Общество9 avril 2021

Les conditions d’obtention de la citoyenneté monténégrine ne changeront pas

Auparavant, le gouvernement avait évoqué la possibilité d’assouplir les conditions d’obtention de la citoyenneté au Monténégro. Le pays aurait ainsi pu compter 13 à 15 mille électeurs supplémentaires, résidant au Monténégro avec un permis de séjour temporaire. Il s’agit principalement de...

Auparavant, au sein du gouvernement, il avait été discuté que les conditions d’obtention de la citoyenneté pourraient être assouplies au Monténégro. Ainsi, le pays gagnerait encore 13 à 15 mille électeurs se trouvant au Monténégro avec un titre de séjour temporaire. Il s’agit principalement de citoyens de Serbie, de Russie et de Bosnie-Herzégovine.

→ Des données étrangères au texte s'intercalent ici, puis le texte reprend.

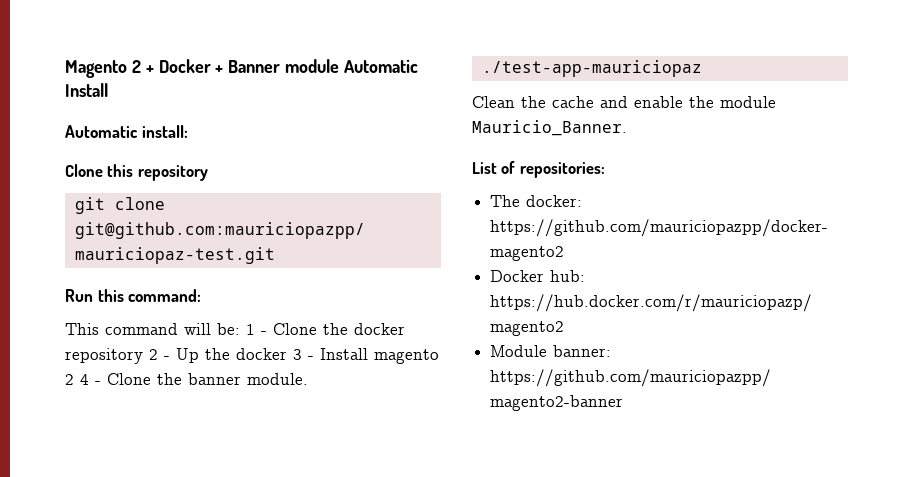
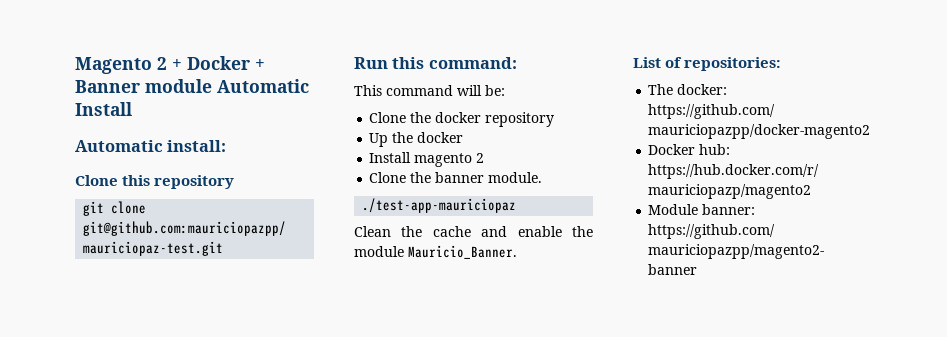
[246,324,267,335] 1 - -> (505, 90) //
[149,349,170,360] 2 - -> (555, 119) //
[293,349,314,360] 3 - -> (464, 137) //
[80,374,101,385] 4 - -> (485, 158) //

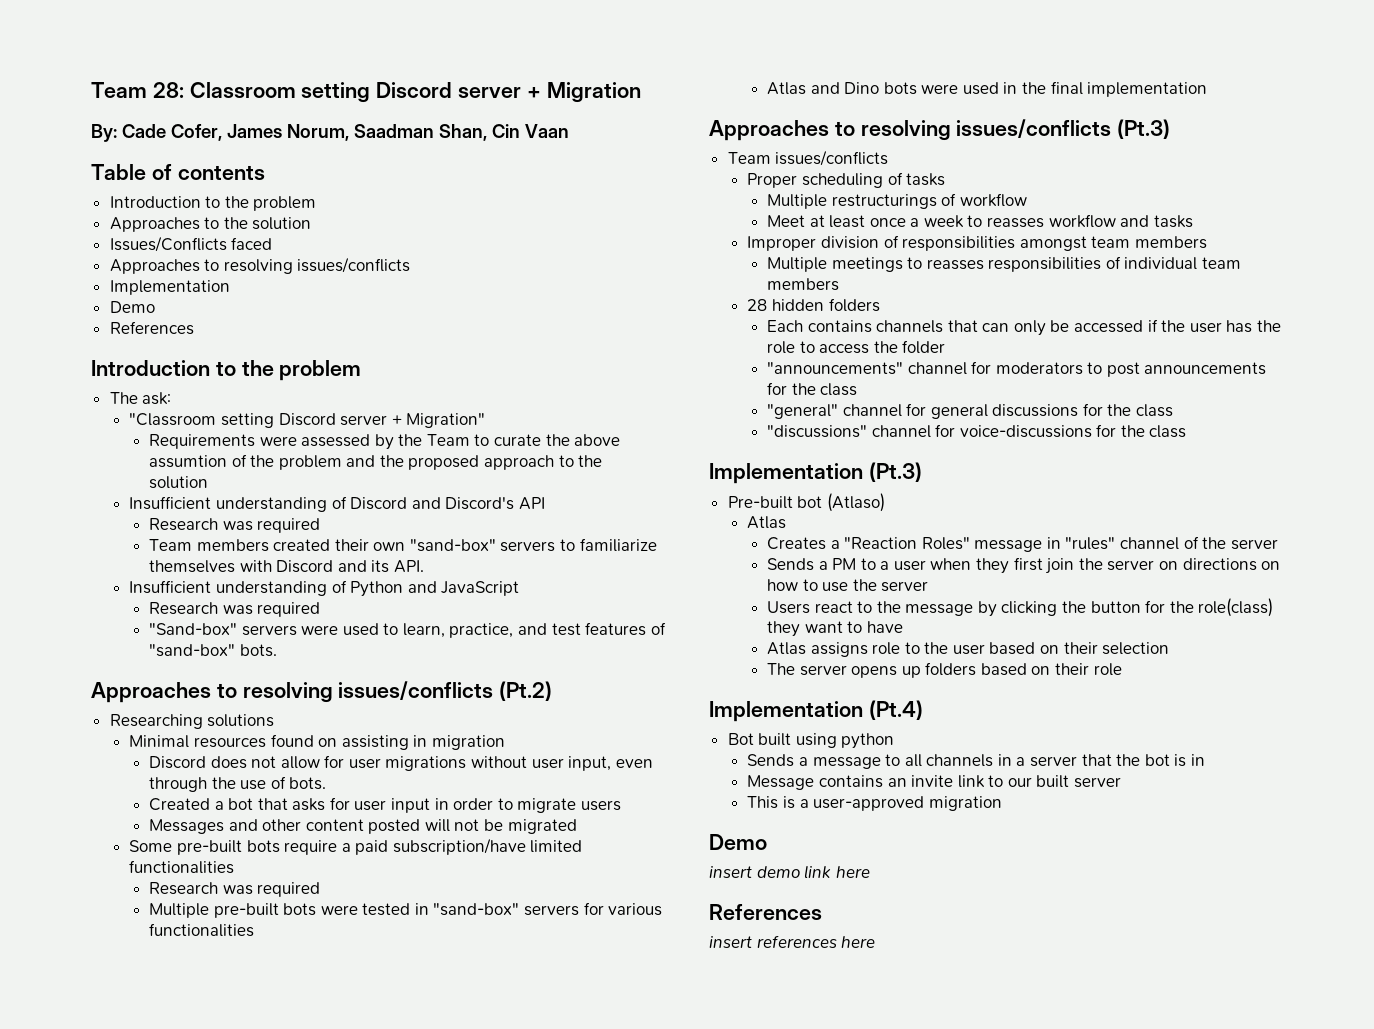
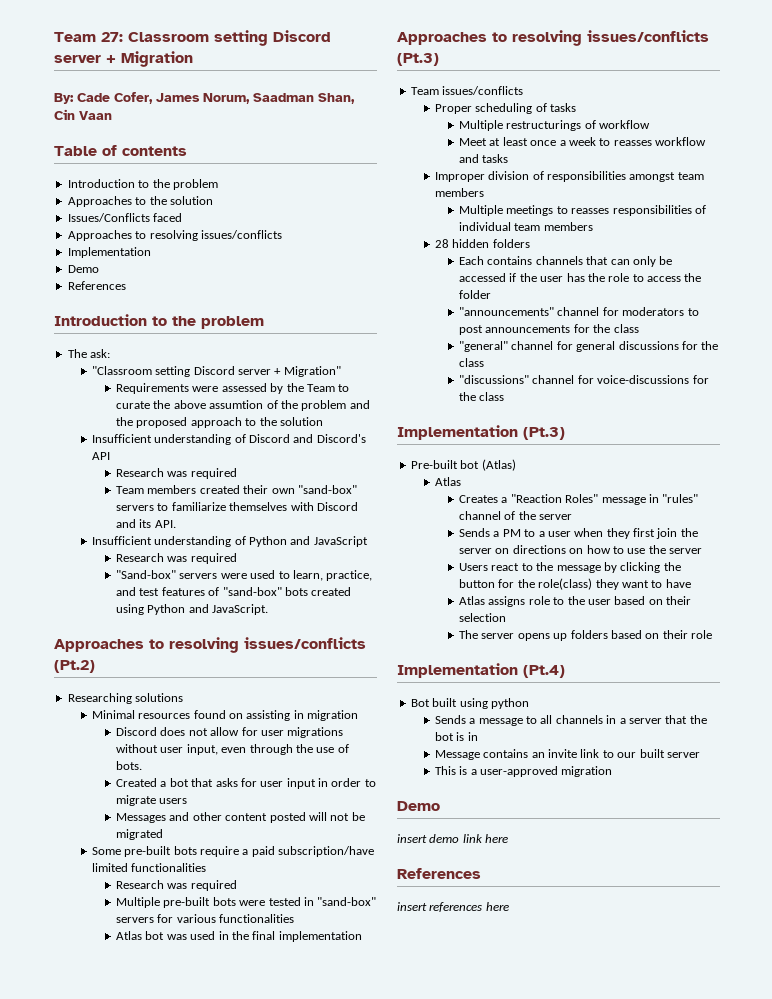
[91,82,184,98] Team 28: -> [54,32,123,42] Team 27:
[239,644,277,657] bots. -> [284,587,352,596] [116,604,269,615] bots created using Python and JavaScript.
[810,82,959,95] and Dino bots were -> [145,931,187,940] bot was
[826,493,885,512] (Atlaso) -> [481,459,516,471] (Atlas)

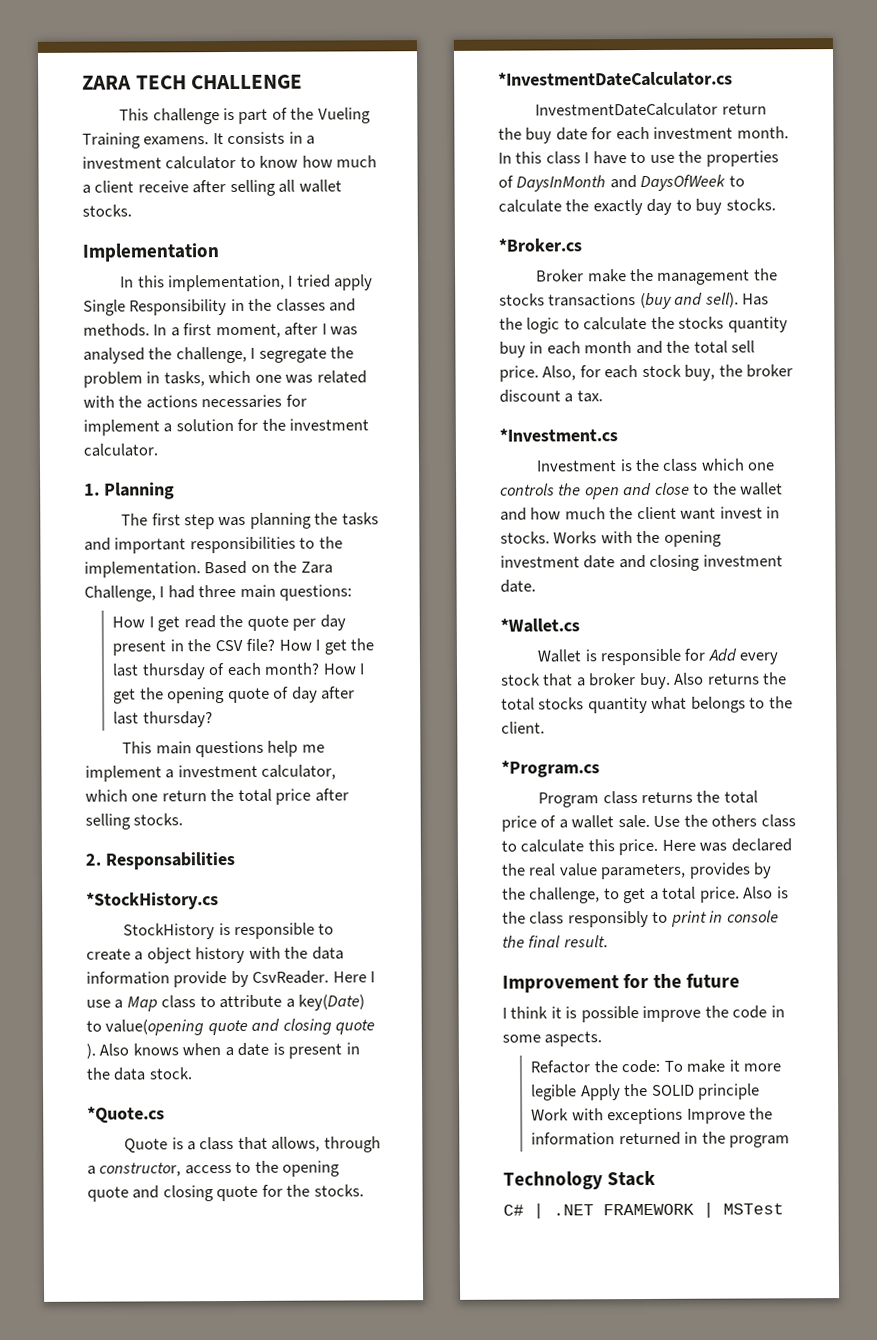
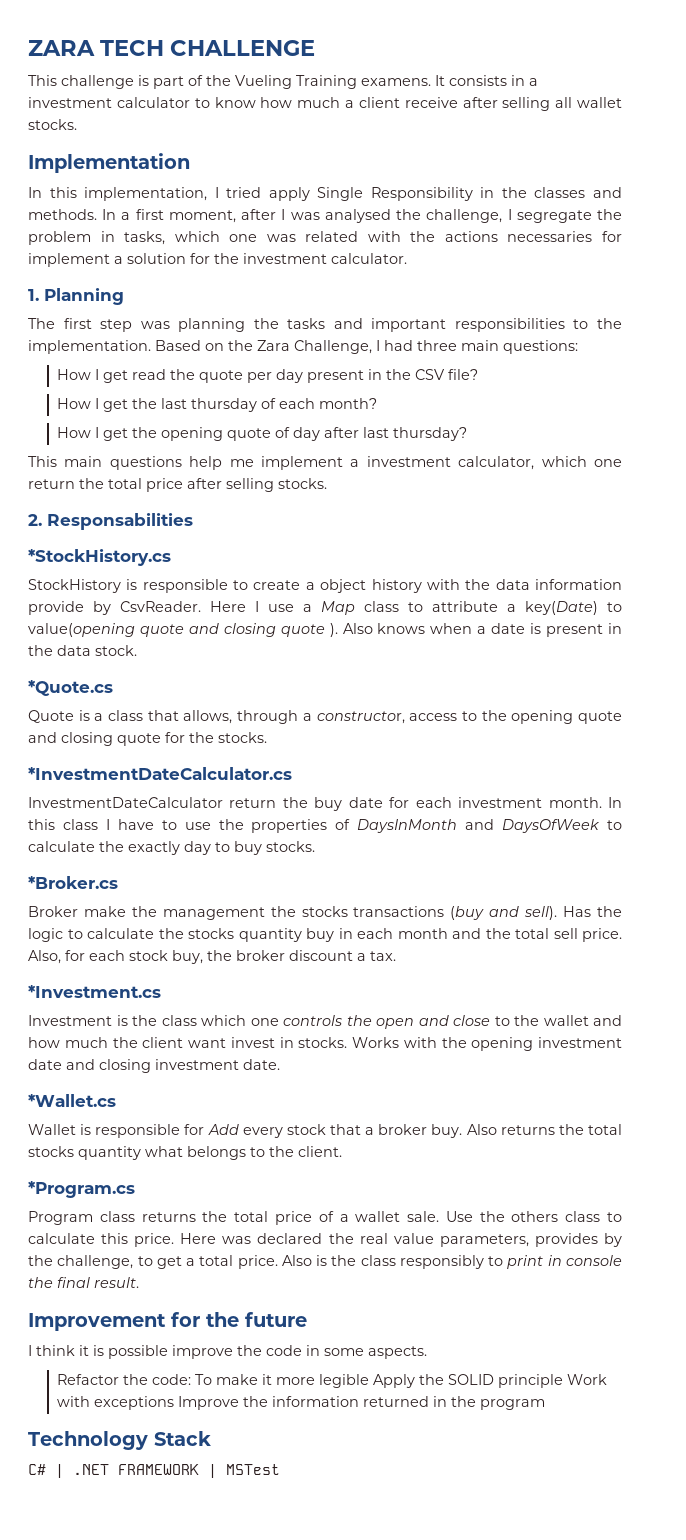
(276, 644) none -> (478, 374) //
(321, 668) none -> (377, 403) //

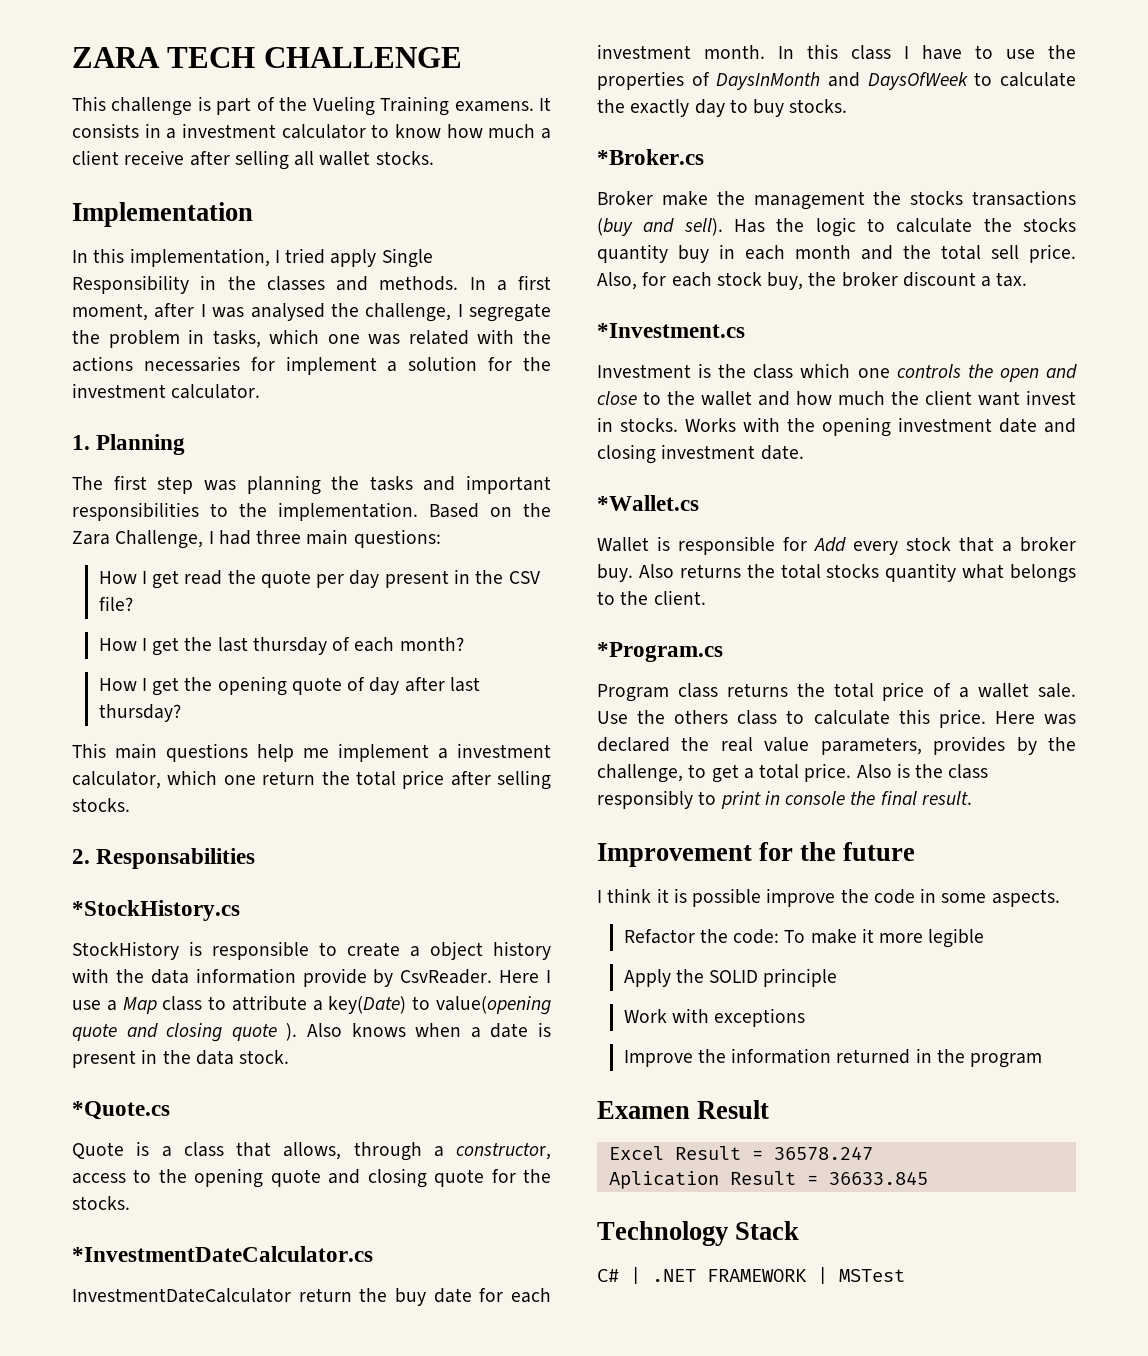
(369, 1381) none -> (985, 938) //
(563, 1381) none -> (838, 977) //
(174, 1403) none -> (806, 1017) //
(545, 1404) none -> [597,1100,770,1119] [608,1146,873,1160] [608,1171,928,1189] // Examen Result // Excel Result = 36578.247 // Aplication Result = 36633.845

Cependant, le 8 avril, le directeur exécutif du Centre pour les libertés civiles, Boris Maric, a déclaré que les amendements à la décision sur les critères de détermination des conditions d’obtention de la citoyenneté monténégrine par naturalisation n’entraîneraient aucune ingénierie électorale ni aucun changement dans la structure de la population

En cas d’approbation des nouveaux amendements, plus de 40 mille citoyens monténégrins vivant dans d’autres pays, les soi-disant « représentants de la diaspora », auraient pu perdre le droit de vote. L’opposition a qualifié ces mesures de « recette pour la destruction du Monténégro » ou de « menace pour la souveraineté ».

C’est pourquoi, hier, des actions de protestation de citoyens mécontents des nouveaux amendements ont eu lieu dans de nombreuses villes monténégrines. Plusieurs centaines d’habitants se sont rassemblés devant les bâtiments gouvernementaux, et de nombreuses routes ont été bloquées dans tout le pays. C’est ce que rapporte l’agence de presse RCTG.

Elena Markovic, du conseil municipal du Parti libéral du Monténégro, était présente à la rencontre avec le Premier ministre Zdravko Krivokapic, et lui a demandé de s’adresser à la foule devant le bâtiment du gouvernement ou de transmettre par écrit aux manifestants la confirmation du refus de la décision adoptée.